Salamandrella Dybowski, 1870

Class: Amphibia > Order: Caudata > Family: Hynobiidae > Subfamily: Hynobiinae > Genus: Salamandrella
2 species

Salamandrella Dybowski, 1870, Verh. Zool. Bot. Ges. Wien, 20: 237. Type species: Salamandrella keyserlingii Dybowski, 1870, by monotypy.

Isodactylium Strauch, 1870, Mem. Acad. Imp. Sci. St. Petersbourg, Ser. 7, 16 (4): 55. Type species: Isodactylium schrenckii Strauch, 1870 (= Hynobius keyserlingii [Dybowski, 1870]), by original designation. Synonymy by Günther, 1871, Zool. Rec., 7: 80; Boulenger, 1882, Cat. Batr. Grad. Batr. Apoda Coll. Brit. Mus., Ed. 2: 34. Named a junior synonym of Salamandrella Dybowski, 1870, according to Kuzmin, 2008, Izvest. Samarsk. Nauchn. Centra Ross. Akad. Nauk, 10: 447-452.

English Names

Dybowski's Salamanders (Frank and Ramus, 1995, Compl. Guide Scient. Common Names Amph. Rept. World: 29).

Siberian Salamanders (Ananjeva, Borkin, Darevsky, and Orlov, 1988, Dict. Amph. Rept. Five Languages: 22).

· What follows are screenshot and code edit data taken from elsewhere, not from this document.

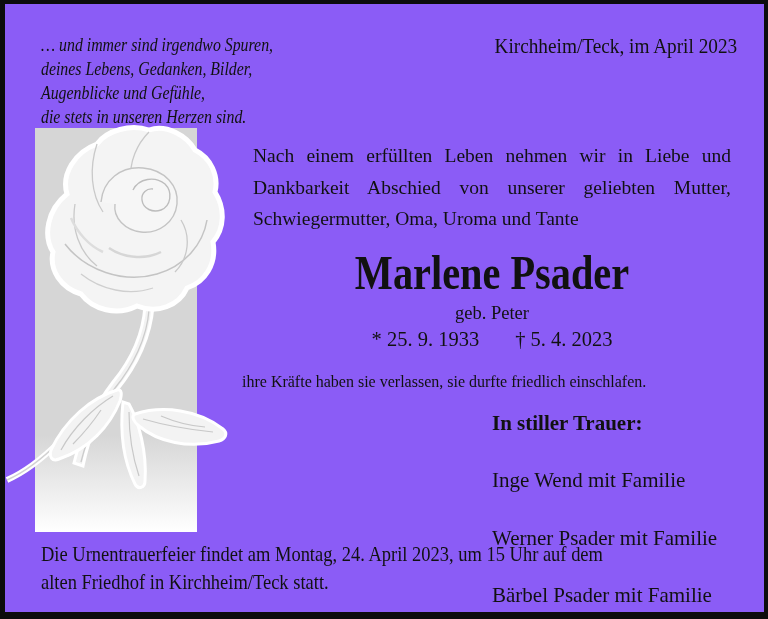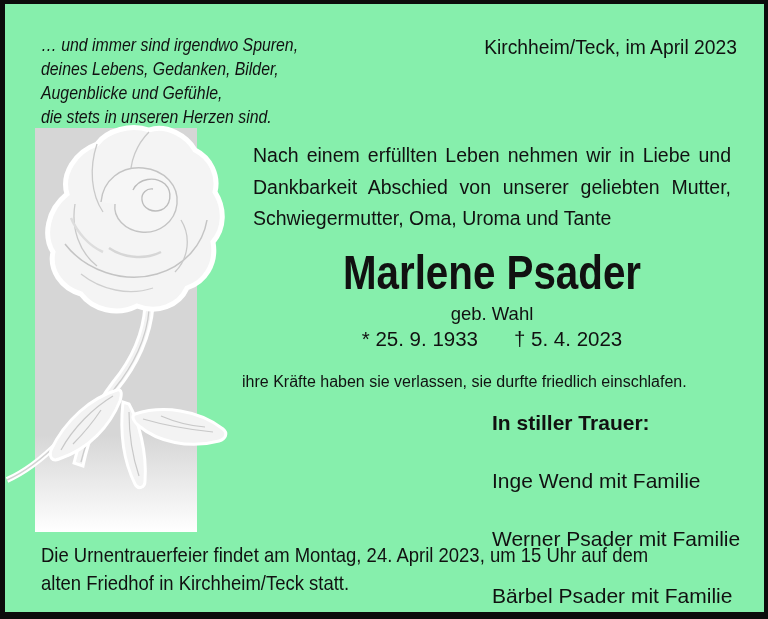--- a/index.html
+++ b/index.html
@@ -9,9 +9,9 @@
     box-sizing:border-box;
     border:solid #0c0c0c;
     border-width:4px 4px 7px 5px;
-    background:#86efac;
+    background:#8b5cf6;
     color:#111111;
-    font-family:Liberation Sans, sans-serif;
+    font-family:Liberation Serif, serif;
     overflow:hidden;
   }
   .poem {

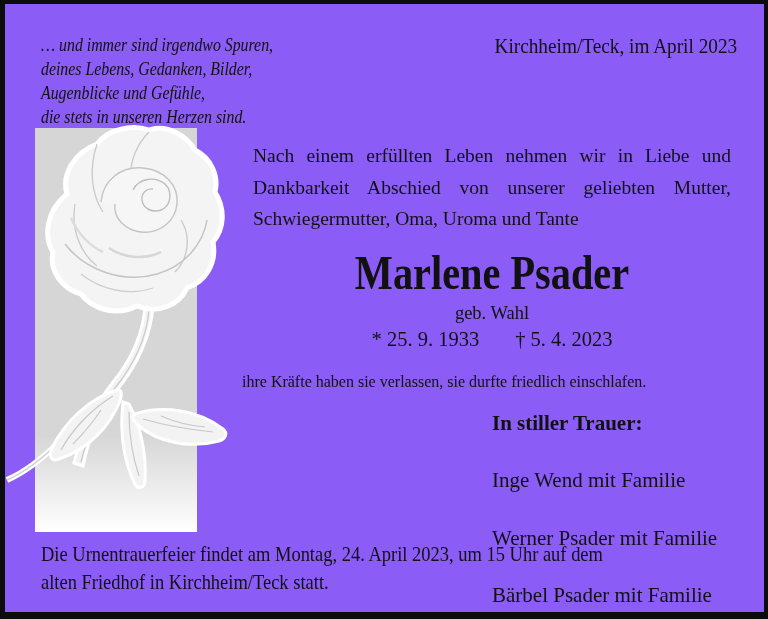--- a/index.html
+++ b/index.html
@@ -108,7 +108,7 @@
     <p class="intro">Nach einem erfüllten Leben nehmen wir in Liebe und Dankbarkeit Abschied von unserer geliebten Mutter, Schwiegermutter, Oma, Uroma und Tante</p>
 
     <div class="name-line">Marlene Psader</div>
-    <div class="maiden">geb. Wahl</div>
+    <div class="maiden">geb. Peter</div>
 
     <div class="dates">
       <span class="birth">* 25. 9. 1933</span><span class="death">† 5. 4. 2023</span>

Siberian Newts (Kuzmin, 1999, Amph. Former Soviet Union: 103).

Distribution

Islands of Hokkaido (Japan) and Sakhalin (Russia); Kamchatka to eastern European Russia (up to 45° E), south to northern Mongolia and northeastern China.

Comment

Considered a genus distinct from Hynobius by Inukai, 1932, J. Fac. Sci. Hokkaido Imp. Univ., Ser. 6, Zool., 1: 191-217, and more recently by Fei and Ye, 1983, Acta Herpetol. Sinica, Chengdu, N.S.,, 2 (4): 32, and Zhao and Hu, 1984, Stud. Chinese Tailed Amph.: 4 (who also reported on phylogenetic relations to other hynobiids). See also Sato, 1943, Monogr. Tailed Batr. Japan: 272-287, for discussion. See Hynobius turkestanicus. Aubert, 2002, Bull. Soc. Etudes Scient. Anjou, N.S.,, 17: 83-109, reviewed the species and regarded it as a member of Hynobius. Berman, Derenko, Malyarchuk, Grzybowski, Kryukov, and Miscicka-Sliwka, 2005, Dokl. Akad. Nauk, 403: 427-429 (Russian version) and Berman, Derenko, Malyarchuk, Grzybowski, Kryukov, and Miscicka-Sliwka, 2005, Dokl. Biol. Sci., 403: 275-278 (English version), discussed mtDNA variation in Far East Russia and recognized two species. Matsui, Yoshikawa, Tominaga, Sato, Takenaka, Tanabe, Nishikawa, and Nakabayashi, 2008, Mol. Phylogenet. Evol., 48: 84-93, discussed the molecular phylogenetics of the two species and their phylogeographic structure. Poyarkov and Kuzmin, 2008, Russ. J. Genet., 44: 948-958, also reported on phylogeography within the complex. Pyron and Wiens, 2011, Mol. Phylogenet. Evol., 61: 543-583, suggested a phylogenetic placement of the genus. Staniszewski, 2011, Salamand. Newts Eur., N. Afr., W. Asia: 8-9, reviewed the taxonomic history of the genus and (p. 21) provided photographs of living specimens and habitat as well as a range map for the European component of the Salamandrella keyserlingiiSparreboom, 2014, Salamanders Old World: 142–146, reviewed the biology, characteristics, distribution, reproduction, and conservation of the species.See account, photograph, and map for Chinese species by Fei and Ye, 2016, Amph. China, 1: 173–190. Malyarchuk, Derenko, and Litvinov, Russ. J. Genet., 54: 832–837, discussed strong divergence in the RAG1 gene between Salamandrella keyserlingii and Salamandrella tridactyla (as Salamandrella schrenckii). Raffaëlli, 2022, Salamanders & Newts of the World: 51–55, provided species accounts, covering systematics, life history, and distributions (including a polygon map).